- Episode no.: Season 7 Episode 11
- Directed by: Steven Dean Moore
- Written by: Mike Scully
- Production code: 3F07
- Original air date: December 17, 1995

Guest appearances
- Lawrence Tierney as Don Brodka; Phil Hartman as Troy McClure;

Episode features
- Chalkboard gag: "I will stop talking about the twelve inch pianist"
- Couch gag: Homer notices a plug in the middle of the floor and pulls it. Everyone and everything gets sucked down the drain.
- Commentary: Bill Oakley Josh Weinstein Mike Scully Steven Dean Moore David Silverman

Episode chronology
| ← Previous "The Simpsons 138th Episode Spectacular" | Next → "Team Homer" |
- The Simpsons season 7

= Marge Be Not Proud =

"Marge Be Not Proud" is the eleventh episode of the seventh season of the American animated television series The Simpsons. It originally aired on Fox in the United States on December 17, 1995, exactly six years after the series premiere episode "Simpsons Roasting on an Open Fire". In the episode, Marge refuses to buy Bart the new video game Bonestorm, so he steals it from a local discount store. Bart is estranged from his mother after he gets caught, so he works to regain her love and trust.

The episode was written by Mike Scully and directed by Steven Dean Moore. Scully got the inspiration for it from an experience in his childhood when he shoplifted. Lawrence Tierney guest-starred in the episode as Don Brodka.
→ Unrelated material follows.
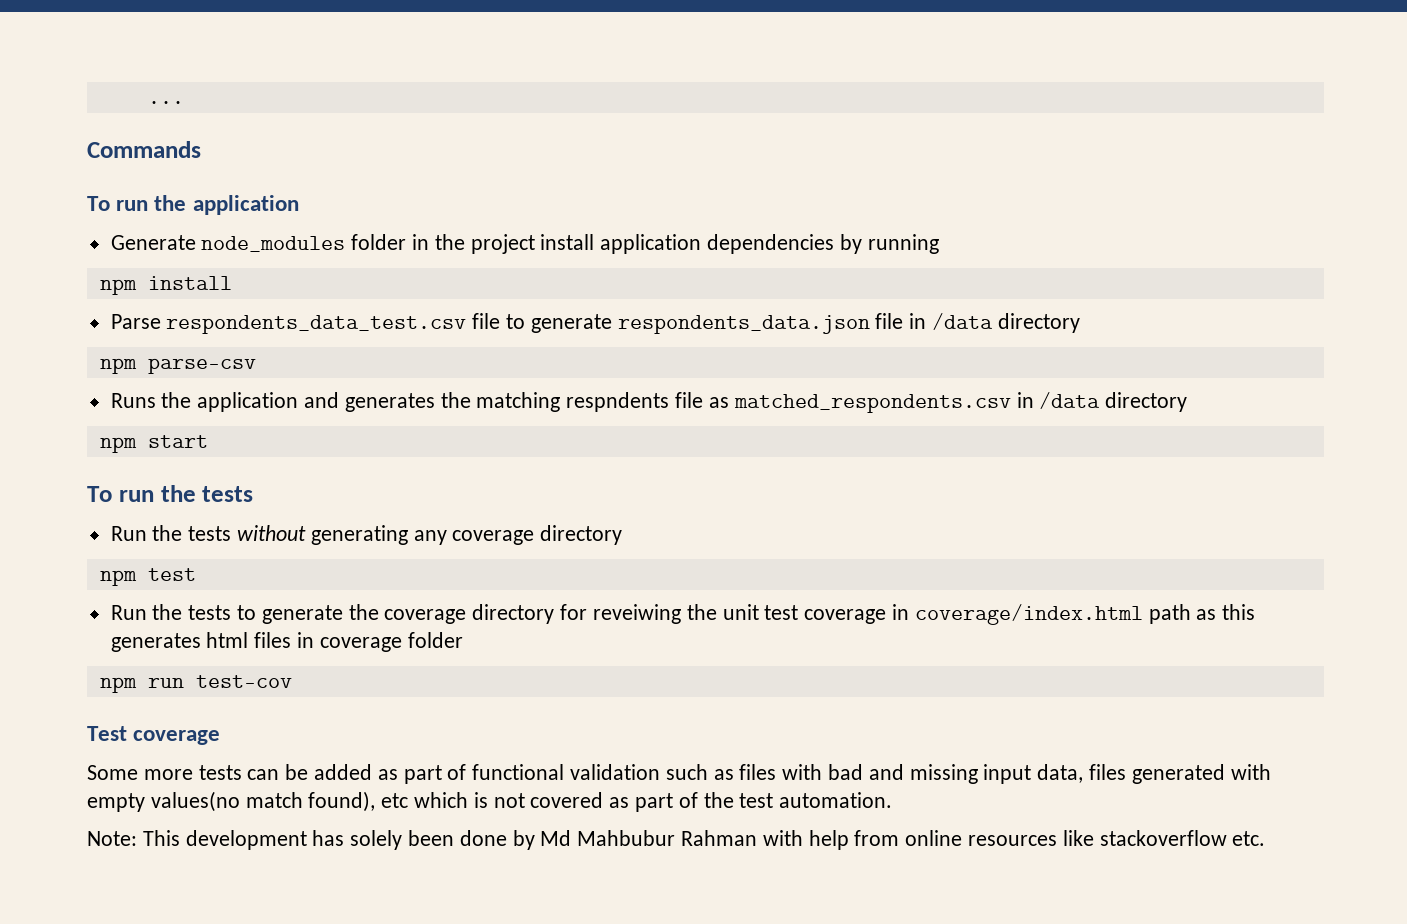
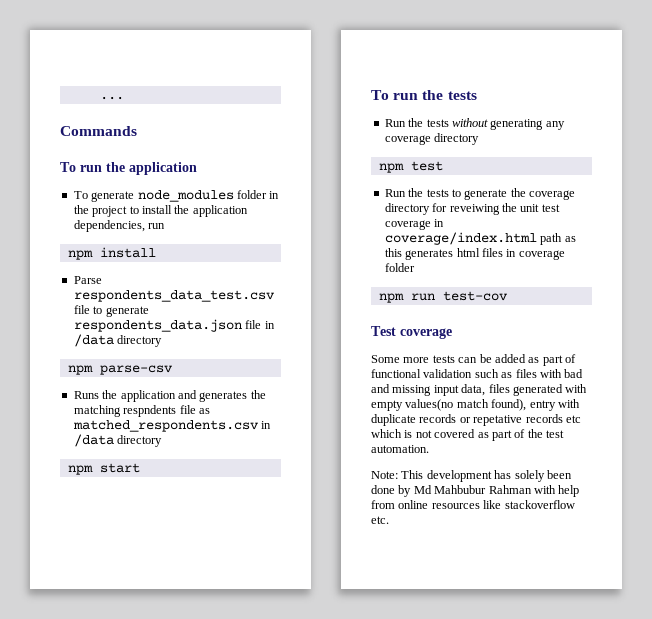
- Generate node_modules folder in the project install application dependencies by running
+ To generate node_modules folder in the project to install the application dependencies, run
- Some more tests can be added as part of functional validation such as files with bad and missing input data, files generated with empty values(no match found), etc which is not covered as part of the test automation.
+ Some more tests can be added as part of functional validation such as files with bad and missing input data, files generated with empty values(no match found), entry with duplicate records or repetative records etc which is not covered as part of the test automation.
Since airing, the episode has received mostly positive reviews from television critics. It acquired a Nielsen rating of 9.5, and was the fourth highest-rated show on Fox the week it aired.

==Plot==
As Christmas approaches, Bart wants the new video game Bonestorm, but Marge refuses to buy it because it is too violent, expensive, and distracts children from their school work. Unable to rent it or play Milhouse's copy, Bart visits the local Try-N-Save discount store, where Jimbo Jones and Nelson Muntz convince him to steal a copy. Bart is caught by security guard Detective Don Brodka, who calls Homer and Marge, but leaves a message because they are not home. Detective Brodka orders Bart to leave the store, threatening him with Christmas in juvenile hall if he comes back. Bart rushes home and successfully intercepts the message by switching out the answering machine tape with Allan Sherman's "Hello Muddah, Hello Faddah." Unaware of Bart's crime, Marge takes the family to the same store to get their annual Christmas picture taken, to Bart's horror. There, Bart is spotted by Detective Brodka, who shows Homer, Marge and the rest of the store the security footage of their son shoplifting.

A remorseful Bart tries to apologize to Marge. However, Marge is so traumatized over what her son did that she just tells Bart to go to bed. Concerned she may be mothering Bart too much, Marge leaves him out of family activities, such as making snow statues and decorating the Christmas tree. Realising he has lost Marge's love, Bart convinces Milhouse's mother, Luann, to spend time with him.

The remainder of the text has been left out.